Quizás había sido ambas cosas, pero Liliana lo había liberado de todas sus pesadillas, una tras otra; lo conseguía a diario.

Era asombrosa y los últimos años había desarrollado al máximo su potencial. Tenía el buen ojo de su madre para idear la línea de ropa perfecta, y también había heredado el instinto de su padre para los negocios, con lo que en poco tiempo se había hecho indispensable para la compañía.

Era la gema sin par en la que él siempre había pensado que se convertiría. Se la consideraba una visionaria de la moda a nivel internacional, y cada día brillaba con más fuerza. Y aun así no se le había subido a la cabeza, y seguía encantándole rodar por el suelo entre risas con sus hijos, como si no fuese una rica heredera. Y, lo más importante de todo, él era el dueño de su corazón, igual que ella era la dueña del suyo.

Pero desde hacía unas semanas tenía la sensación de que había estado ocultándole algo…

–Ya sé que estás ahí –dijo Liliana sin levantar aún la vista de su trabajo–. Es imposible ignorar tu presencia –añadió, levantando la cabeza por fin, con una sonrisa divertida.

–Hola, amor mío –la saludó él–. ¿No tienes nada que decirme? –inquirió mientras se acercaba a su mesa.

–Eso depende. ¿Qué crees que tengo que decirte?

Izar se detuvo junto a ella y la levantó de la silla para atraerla hacia sí. Le encantaba tenerla entre sus brazos, donde estaba su sitio. Eran como dos piezas de un puzle que encajaban a la perfección.

–Si te lo pregunto de nuevo –le advirtió juguetón antes de besarla tiernamente–, habrá consecuencias.

–Bueno, no sé –murmuró ella, echando la cabeza hacia atrás para mirarlo–, yo diría que eso es algo a lo que ya me tienes acostumbrada –añadió con ese brillo travieso que adoraba en los ojos.

Tiempo atrás habría pensado que estaba desafiándolo, pero ahora sabía que era amor.

Por toda respuesta enarcó una ceja, y Liliana se rio.

–Gemelos, Izar; vamos a tener gemelos –le dijo con asombro, como si aún no se lo creyera. Subió las manos a su pecho–. Y sé que no es lo que tú querías. Aún recuerdo cuando me enumeraste esa horrible lista de las cualidades que debía tener para ser la esposa perfecta, y eso de que solo querías tener dos hijos como mucho porque si no se complicaría la cuestión de la herencia y peligraría la continuidad de tu legado y…

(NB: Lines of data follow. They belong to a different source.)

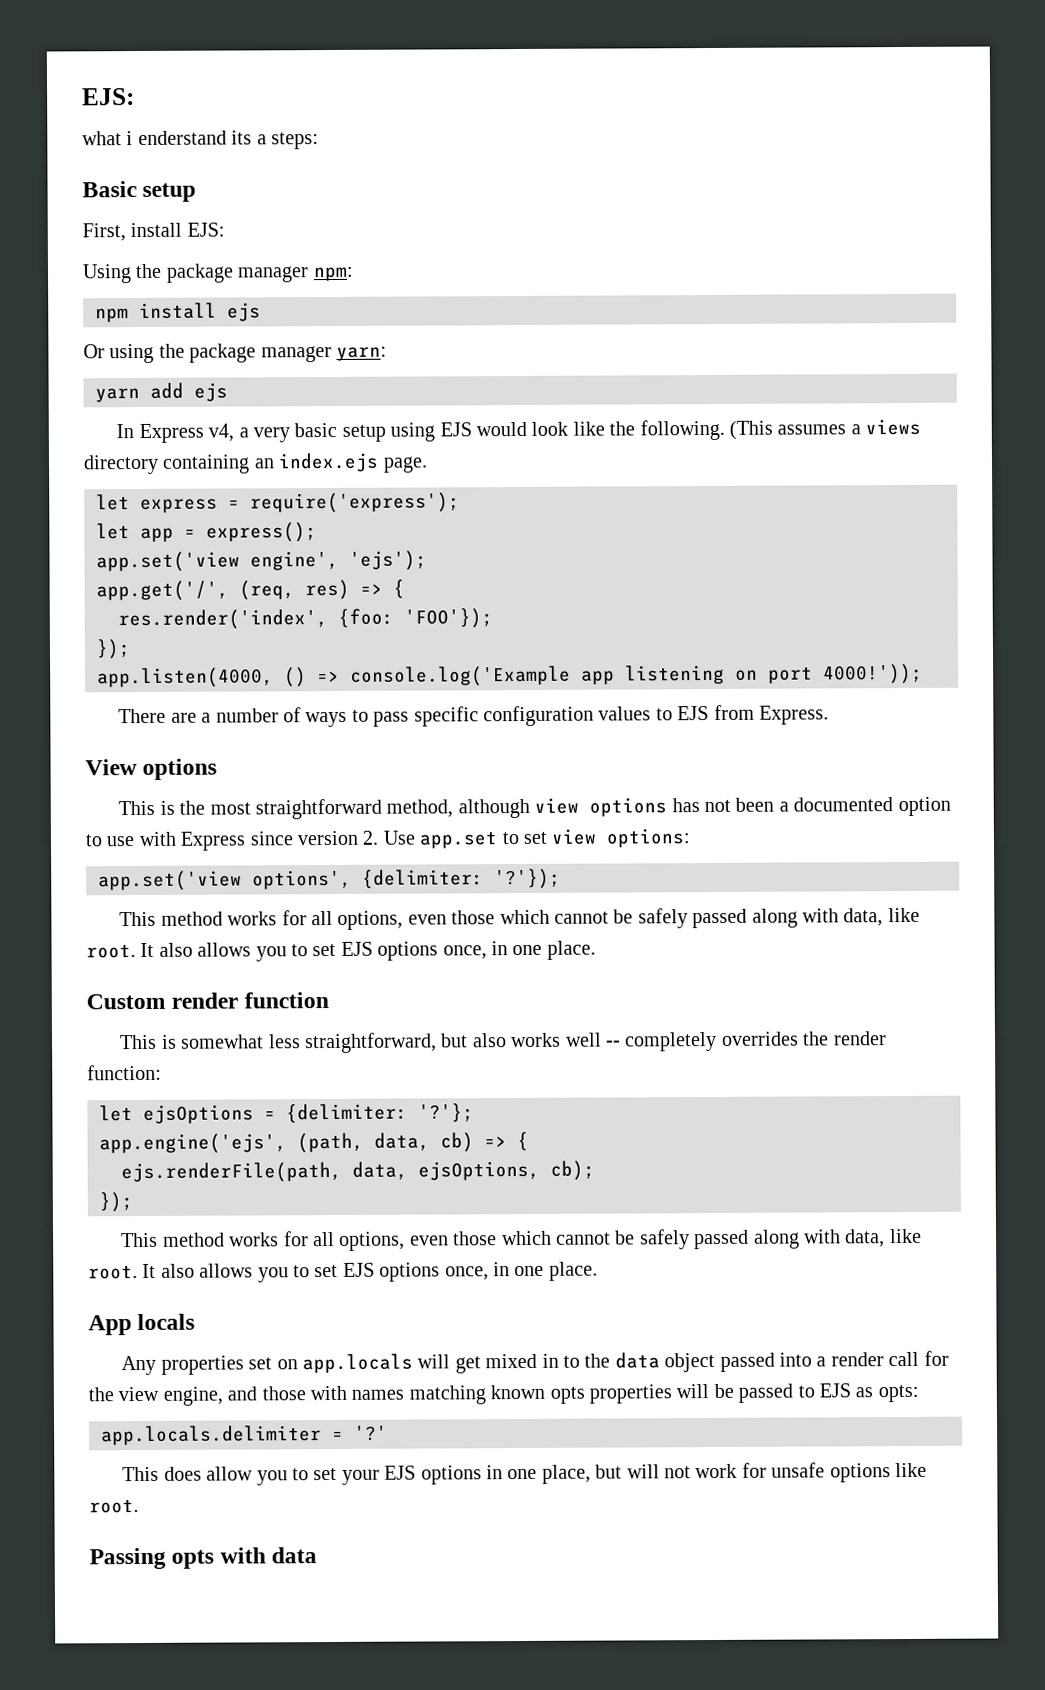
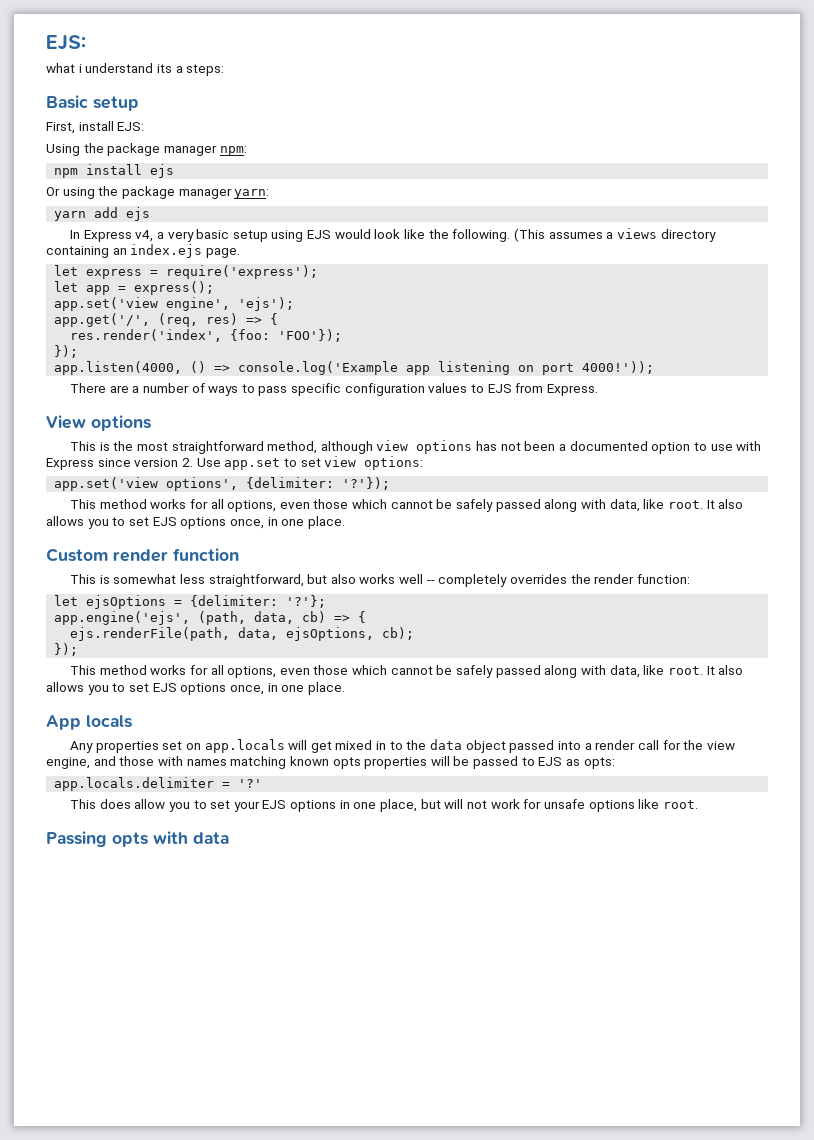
[137,130,227,146] enderstand -> [85,63,154,73] understand

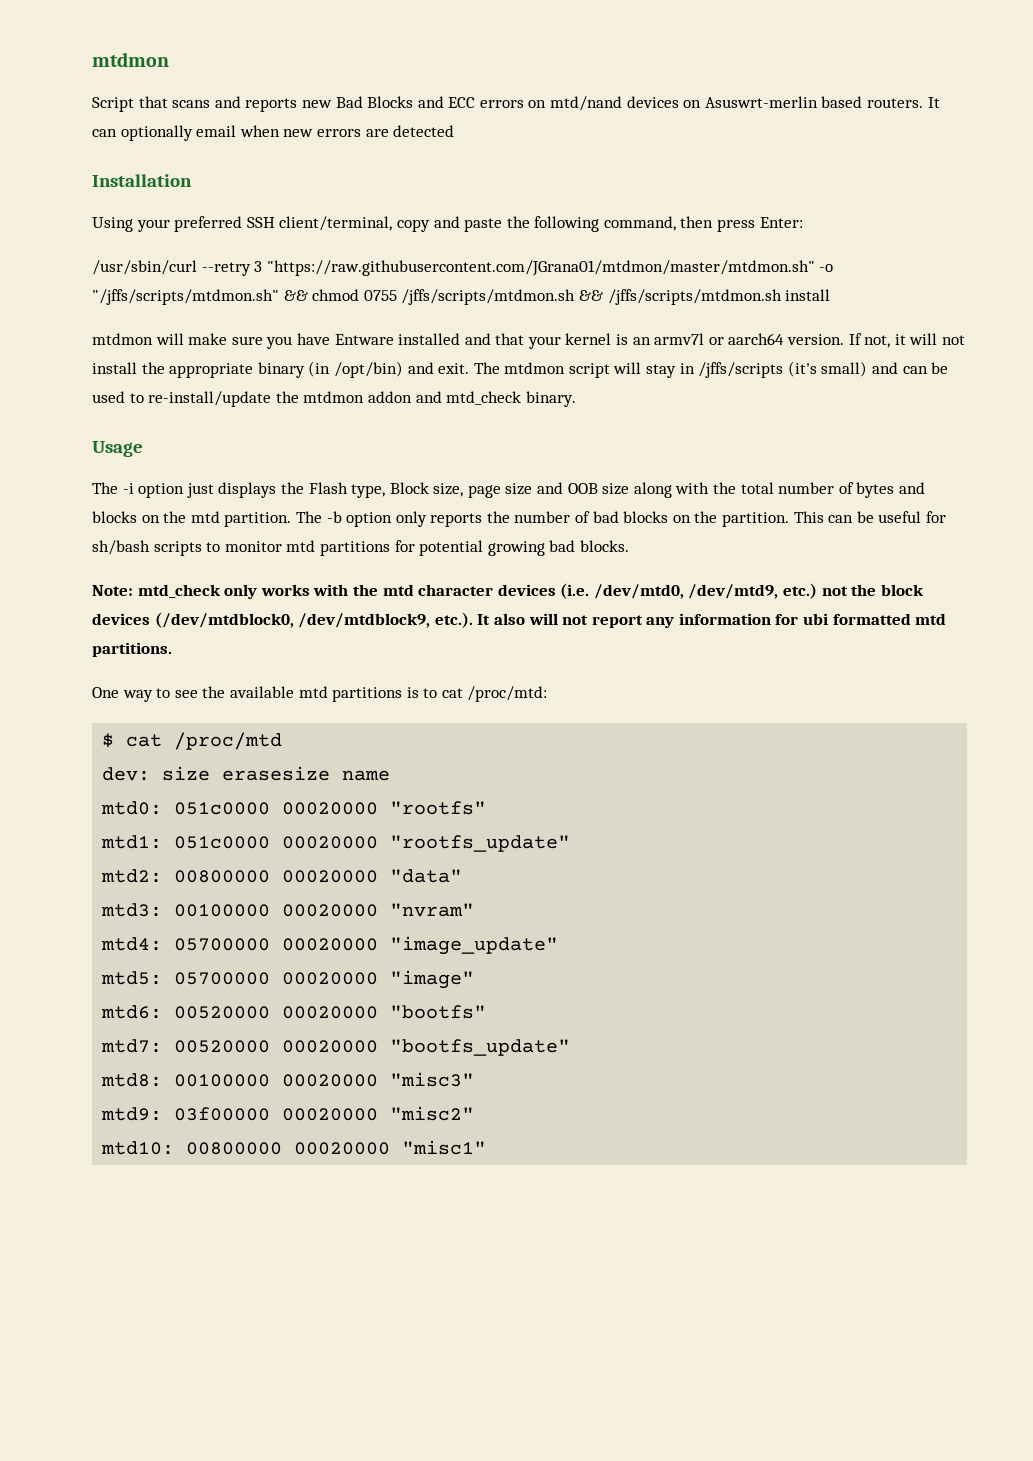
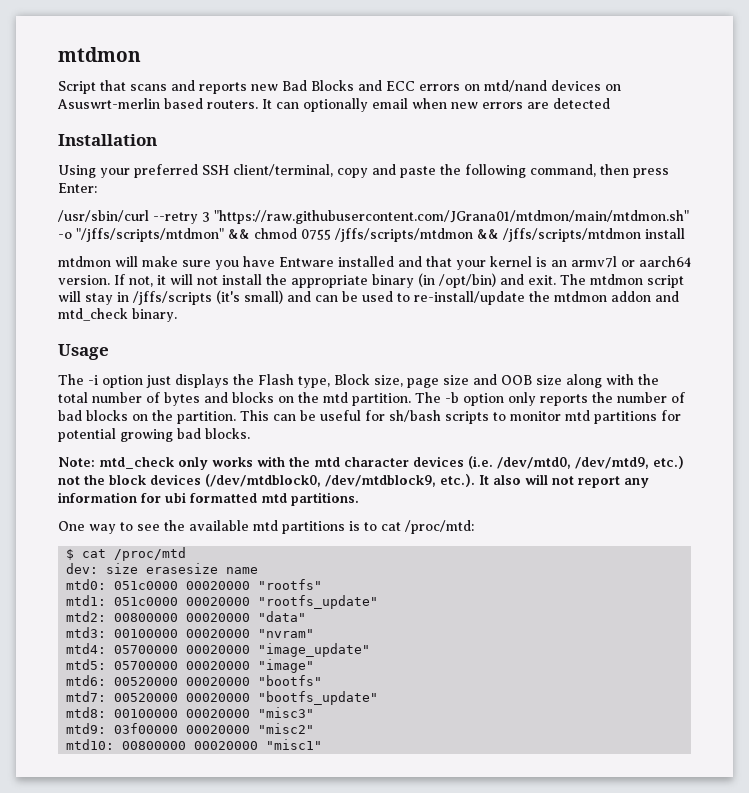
[266,260,834,276] [92,289,782,305] "https://raw.githubusercontent.com/JGrana01/mtdmon/master/mtdmon.sh" -o "/jffs/scripts/mtdmon.sh" && chmod 0755 /jffs/scripts/mtdmon.sh && /jffs/scripts/mtdmon.sh -> [214,210,689,224] [58,228,641,242] "https://raw.githubusercontent.com/JGrana01/mtdmon/main/mtdmon.sh" -o "/jffs/scripts/mtdmon" && chmod 0755 /jffs/scripts/mtdmon && /jffs/scripts/mtdmon

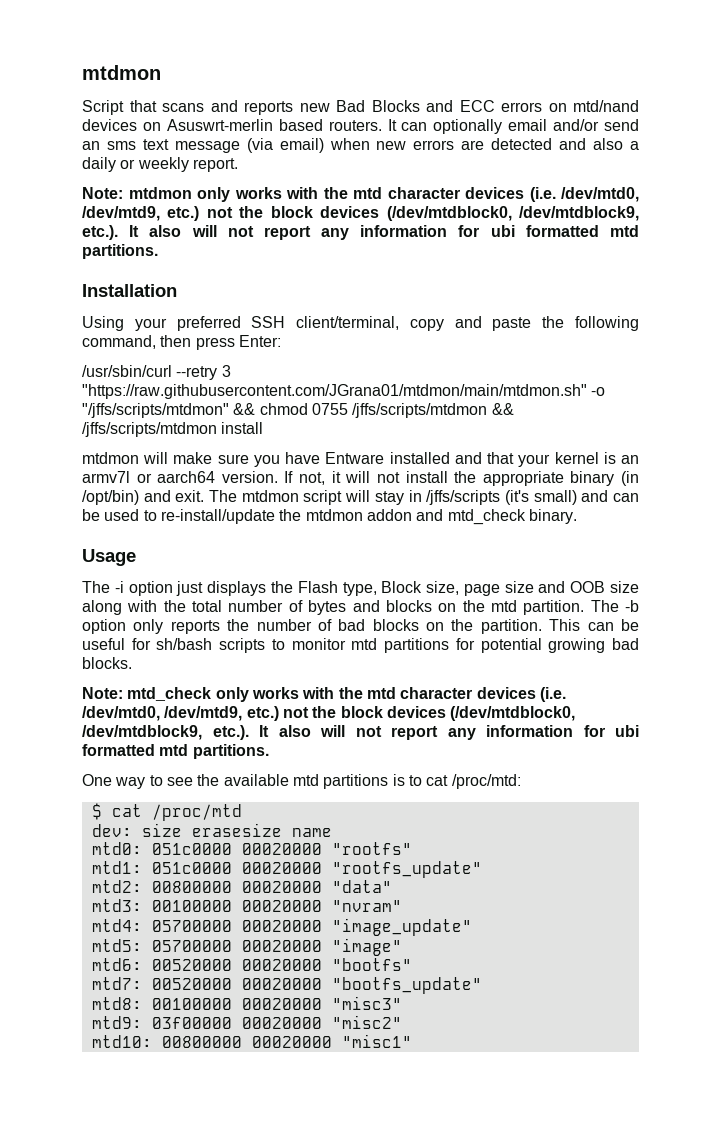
(408, 103) none -> [553,119,639,131] [82,138,324,153] and/or send an sms text message (via email)
(610, 103) none -> [559,138,639,150] [82,157,238,172] [82,187,639,202] [82,206,639,221] [82,225,639,240] [82,244,158,259] and also a daily or weekly report. // Note: mtdmon only works with the mtd character devices (i.e. /dev/mtd0, /dev/mtd9, etc.) not the block devices (/dev/mtdblock0, /dev/mtdblock9, etc.). It also will not report any information for ubi formatted mtd partitions.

–Lo que quiero es tenerte siempre a mi lado –la interrumpió Izar, que nunca había estado tan seguro de nada–, y quiero a los dos hijos que ya tenemos, y querré muchísimo a esos dos pequeños que están por venir.

La sonrisa de su esposa era tan radiante que por un momento Izar pensó que podría cegarlo, pero no le habría importado. Le rodeó el cuello con los brazos y se apretó contra él. La amaba más que a nada en el mundo –excepto a sus hijos, a los que quería tanto como a ella–, más que a su propia vida.

–¿Te das cuenta, Izar? –le preguntó con ojos brillantes–. Lo tenemos todo. Este es nuestro final feliz, solo que no es el final porque tenemos la inmensa suerte de vivirlo cada día.

Y por fin Izar creyó de verdad en el poder del amor, y sería un creyente durante el resto de su vida.